Reality check: What I have learned about effective education

I began to accompany other parents to school meetings. I witnessed my child’s story being played out over and over again. I held monthly parent meetings. I was a founding member of a statewide parent group that advocated for appropriate curriculum as well as providing support for parents. I lobbied at the state capitol, Washington DC and the National Institutes of Health for appropriate curriculum interventions for students in schools. I was a candidate (one of three) for State Board of Education in the Midwest. I was the only candidate endorsed by Planned Parenthood. I did not make it through the primary.

I went to the library. I went to education conferences and workshops throughout the United States and Europe. I went to an education research symposium that focused on brain research and what we know about learning.

After years of study, it is all pretty simple. I figured it out for my child and countless others I advocated for.

• Appropriately challenging curriculum and effective instruction are the two things that matter most in the education of our nation’s children.
• Children are born eager to learn.
• It is vital for the brain to be challenged. To make the proper connections early, and establish the foundation to facilitate advanced learning later on.
• In order to teach, the level of instruction should be one level above where the child is functioning.
• Children learn at varying rates. It is virtually impossible, and very expensive, to group children by age and expect one teacher to adjust the curriculum for each child in the classroom.
• If a child first learns something wrong (magic spelling) it is extremely difficult to relearn it the correct way. The brain connection was made wrong.
• If a child’s brain is unchallenged in the classroom for an extended period of time, he eventually loses all desire to perform.
• ADHD behaviors virtually mirror gifted behaviors.
• Children are processing information faster, regardless of race, ethnicity, or socioeconomic factors. IQ is increasing across the board at the rate of 3 points a decade.
• The curriculum in the United States is being dumbed down one grade level every ten years. It does not meet the needs of the majority of America’s children.
• There is a direct correlation between inappropriate curriculum, ineffective instruction and negative behaviors.

A Portland City Club luncheon I attended a few years ago featured a panel of local school principals. One of the featured principals (who had dramatically raised achievement at an elementary school in a poor area) announced that new teachers do not know how to teach children how to read. Privately, the superintendent of a large district in the Midwest advised his State Board representative of this same concern.
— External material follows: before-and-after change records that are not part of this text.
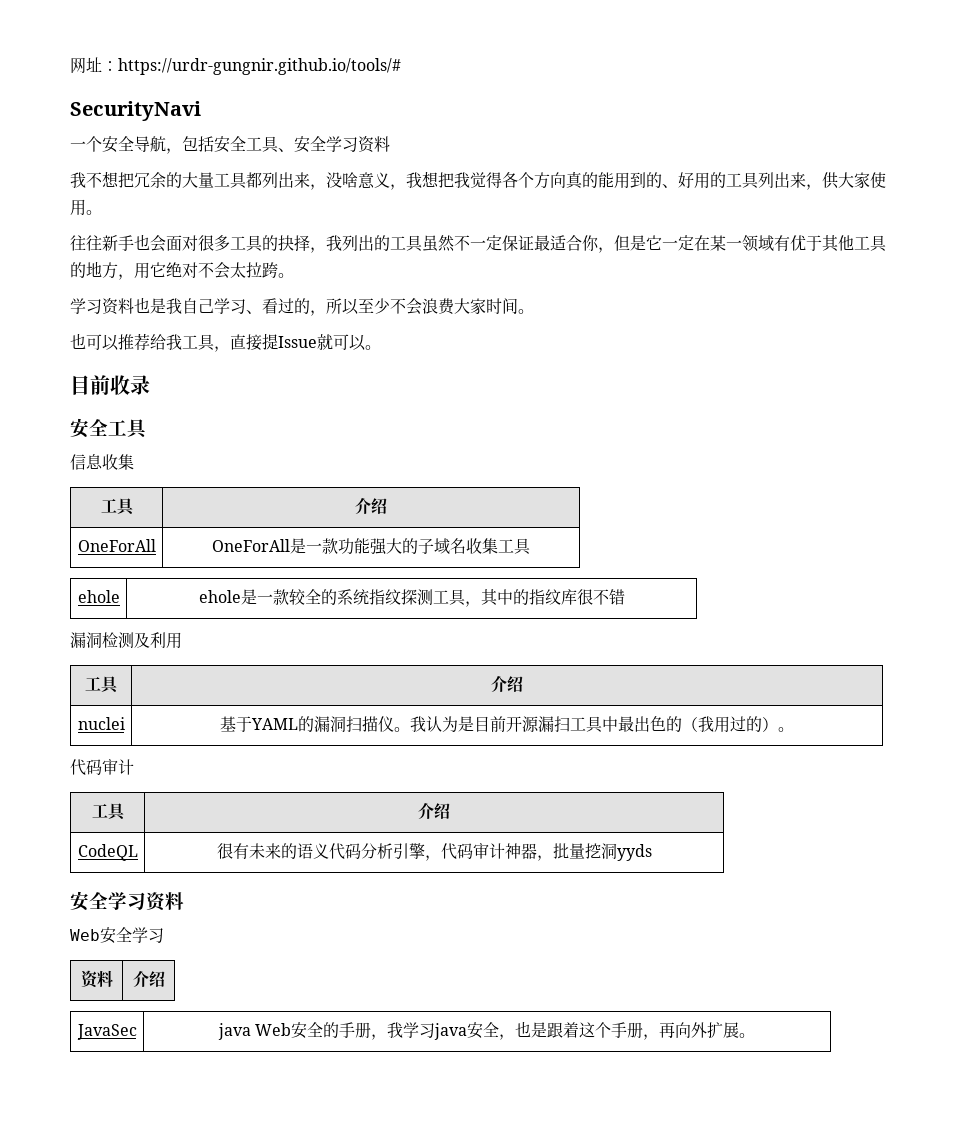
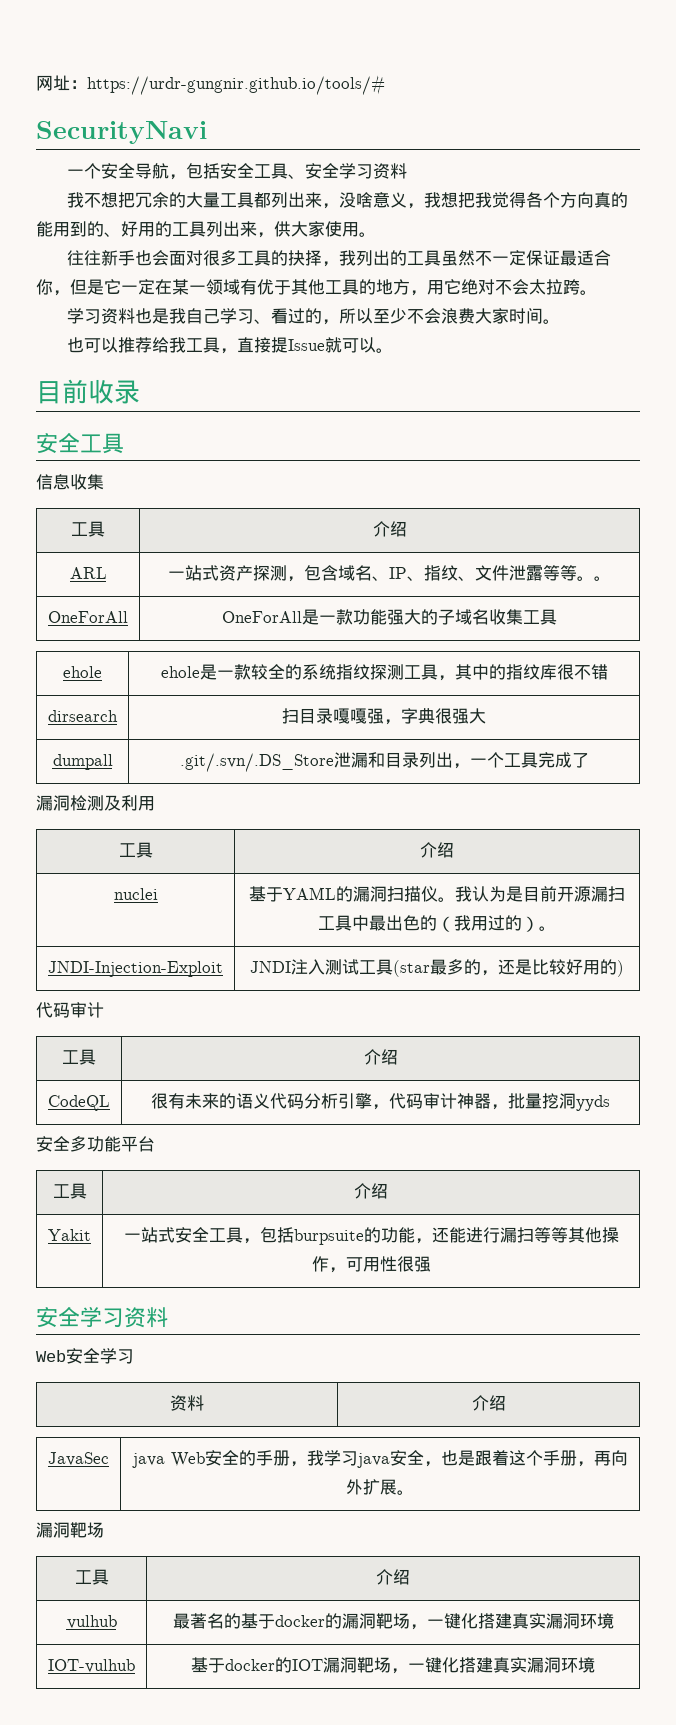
+ ARL | 一站式资产探测，包含域名、IP、指纹、文件泄露等等。。
+ dirsearch | 扫目录嘎嘎强，字典很强大
+ dumpall | .git/.svn/.DS_Store泄漏和目录列出，一个工具完成了
+ JNDI-Injection-Exploit | JNDI注入测试工具(star最多的，还是比较好用的)
+ 安全多功能平台
+ 工具 | 介绍
+ Yakit | 一站式安全工具，包括burpsuite的功能，还能进行漏扫等等其他操作，可用性很强
  JavaSec | java Web安全的手册，我学习java安全，也是跟着这个手册，再向外扩展。
+ 漏洞靶场
+ 工具 | 介绍
+ vulhub | 最著名的基于docker的漏洞靶场，一键化搭建真实漏洞环境
+ IOT-vulhub | 基于docker的IOT漏洞靶场，一键化搭建真实漏洞环境

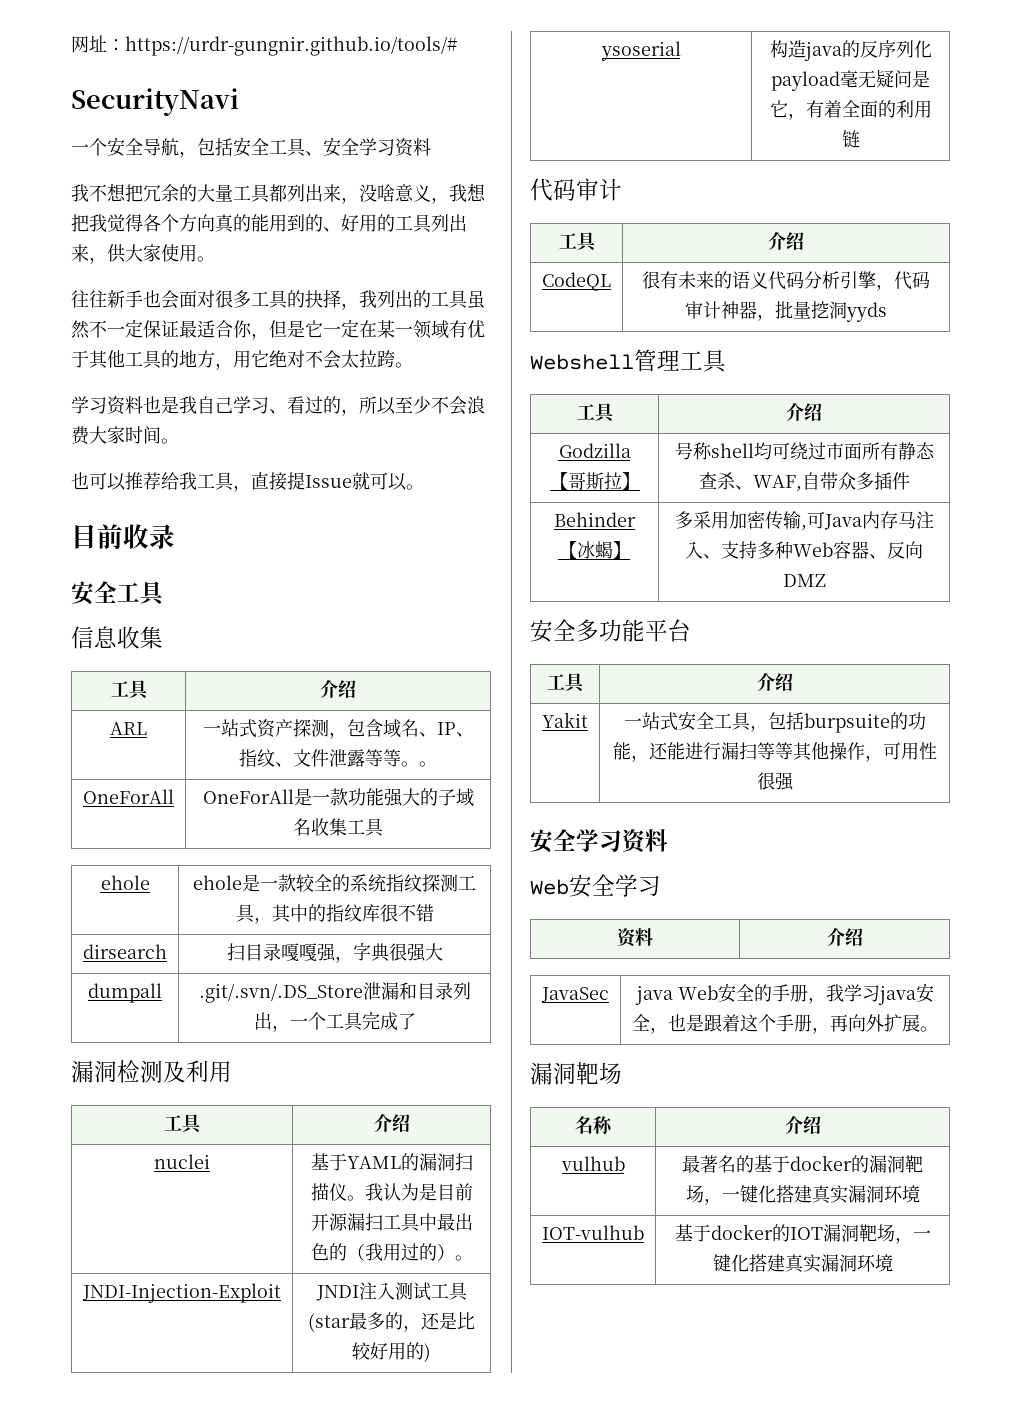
+ ysoserial | 构造java的反序列化payload毫无疑问是它，有着全面的利用链
+ Webshell管理工具
+ 工具 | 介绍
+ Godzilla【哥斯拉】 | 号称shell均可绕过市面所有静态查杀、WAF,自带众多插件
+ Behinder【冰蝎】 | 多采用加密传输,可Java内存马注入、支持多种Web容器、反向DMZ
  JavaSec | java Web安全的手册，我学习java安全，也是跟着这个手册，再向外扩展。
  漏洞靶场
- 工具 | 介绍
+ 名称 | 介绍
• Teacher education colleges are accountable to no one for the effectiveness of their graduates in the classroom.
• Individual student growth year to year is not measured and reported. As a result, appropriate curriculum and effective instruction are not factors in the current system of “accountability”.

As I learned first hand with my child and countless others; the effect of class size, race, ethnicity, funding, rich or poor, residing with one or both parents, pales in comparison with providing an appropriately challenging curriculum and effective instruction.